Puis, si elle apercevait une touffe de bruyère ou de fougère, ou n'importe quel objet tout aussi commun, elle restait en contemplation.

Elle s'écriait:

— Comme c'est beau! comme c'est parfait!

On eût dit que c'était un tableau en peinture.

Elle n'aimait pas à jouer, mais souvent je la faisais jouer au chat perché; ça manquait d'animation, car j'arrivais toujours à l'attraper en trois sauts, tandis qu'elle ne m'attrapait jamais, bien qu'elle fit autant de bruit, autant d'embarras que dix garçons.
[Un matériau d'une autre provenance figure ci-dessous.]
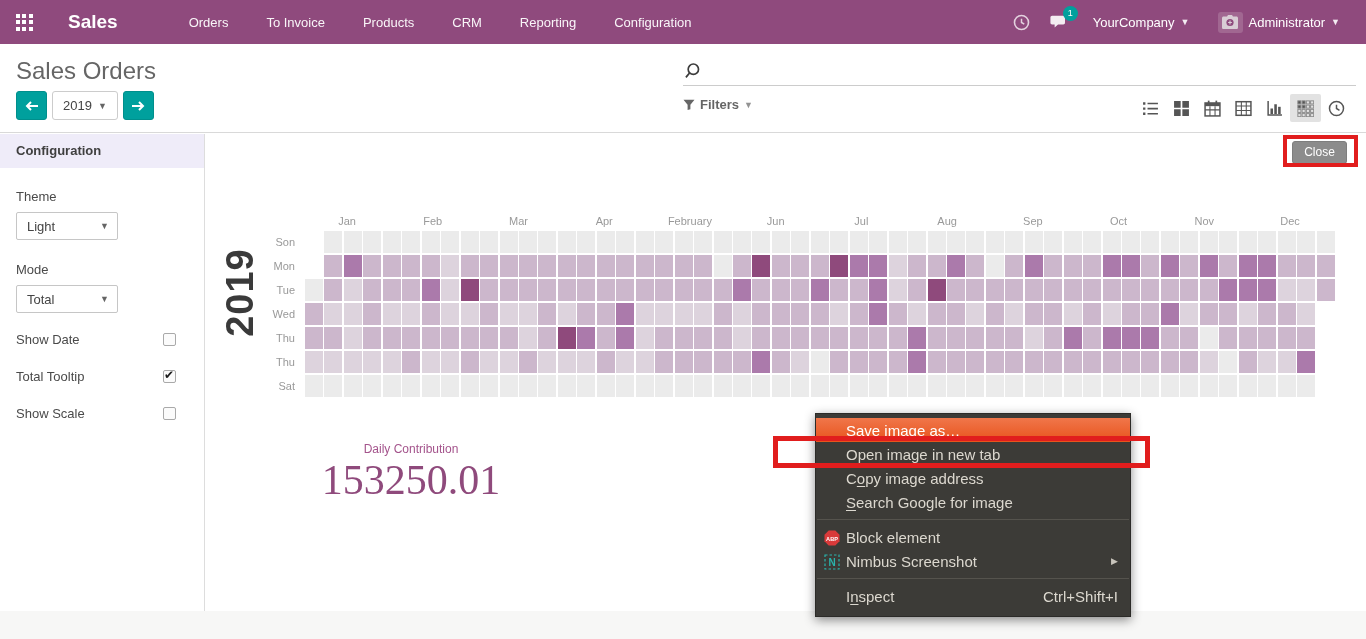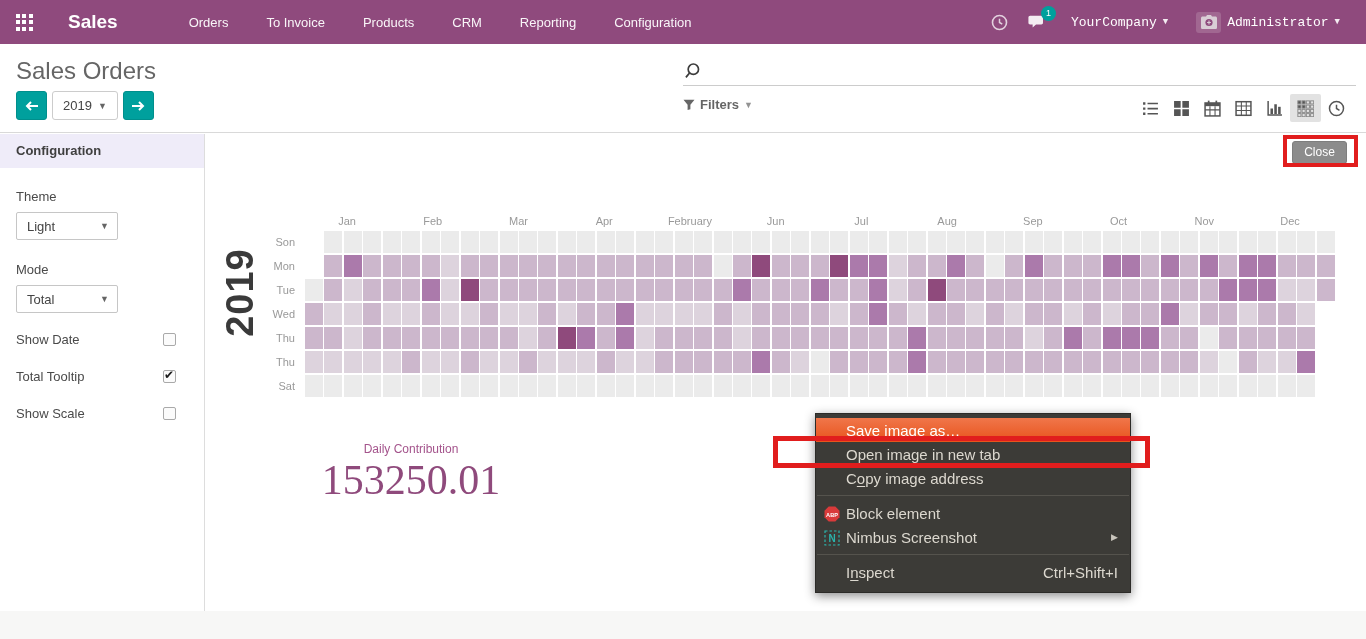--- a/index.html
+++ b/index.html
@@ -18,7 +18,7 @@
   .nav-right { margin-left:auto; display:flex; align-items:center; gap:4px; padding-right:14px; }
   .nav-icon { width:34px; height:44px; display:flex; align-items:center; justify-content:center; position:relative; cursor:pointer; }
   .badge { position:absolute; top:6px; right:-1px; min-width:15px; height:15px; border-radius:8px; background:#00a09d; color:#fff; font-size:9px; line-height:15px; text-align:center; padding:0 3px; }
-  .nav-user { display:flex; align-items:center; gap:6px; font-size:13px; padding:0 12px; height:40px; cursor:pointer;font-family:Liberation Mono, monospace; }
+  .nav-user { display:flex; align-items:center; gap:6px; font-size:13px; padding:0 12px; height:40px; cursor:pointer; }
   .caret { font-size:9px; opacity:.9; }
   .avatar { width:25px; height:21px; border-radius:3px; background:rgba(255,255,255,.16); display:flex; align-items:center; justify-content:center; }
 

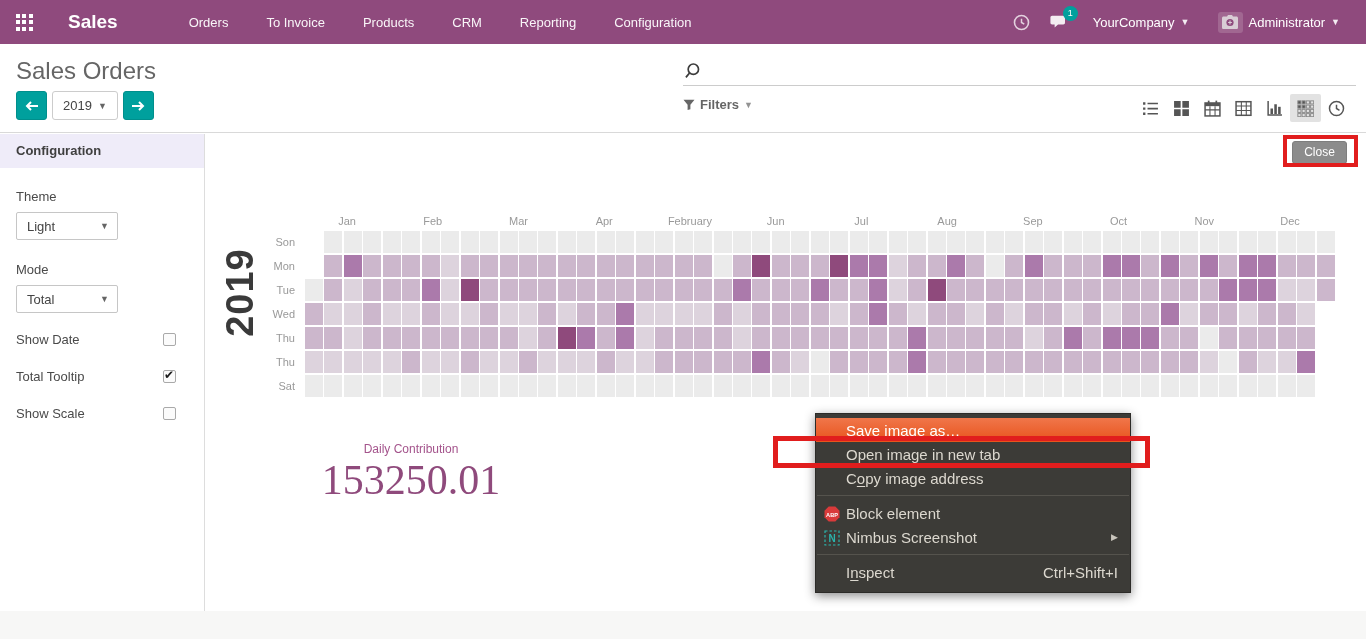--- a/index.html
+++ b/index.html
@@ -683,6 +683,9 @@
       <div class="ctx-item">
         <span>C<u>o</u>py image address</span>
       </div>
+      <div class="ctx-item">
+        <span><u>S</u>earch Google for image</span>
+      </div>
       <div class="ctx-sep"></div>
       <div class="ctx-item">
         <span class="ctx-icon">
Quand je me mettais à lui dire qu'elle n'était bonne à rien, que son père était bien sot de l'élever comme cela, elle pleurait, disait que jétais un petit butor, qu'elle retournerait chez elle ce soir même, et qu'elle ne me pardonnerait de la vie.

Mais au bout de cinq minutes, elle ne pensait plus à rien de tout cela.

Ce qu'il y avait d'étrange, c'est qu'elle avait plus d'affection pour moi que je n'en avais pour elle, qu'elle ne me laissait jamais tranquille.

Elle était toujours à me guetter, à courir après moi, et à dire alors: « Tiens! vous êtes là! » en faisant l'étonnée.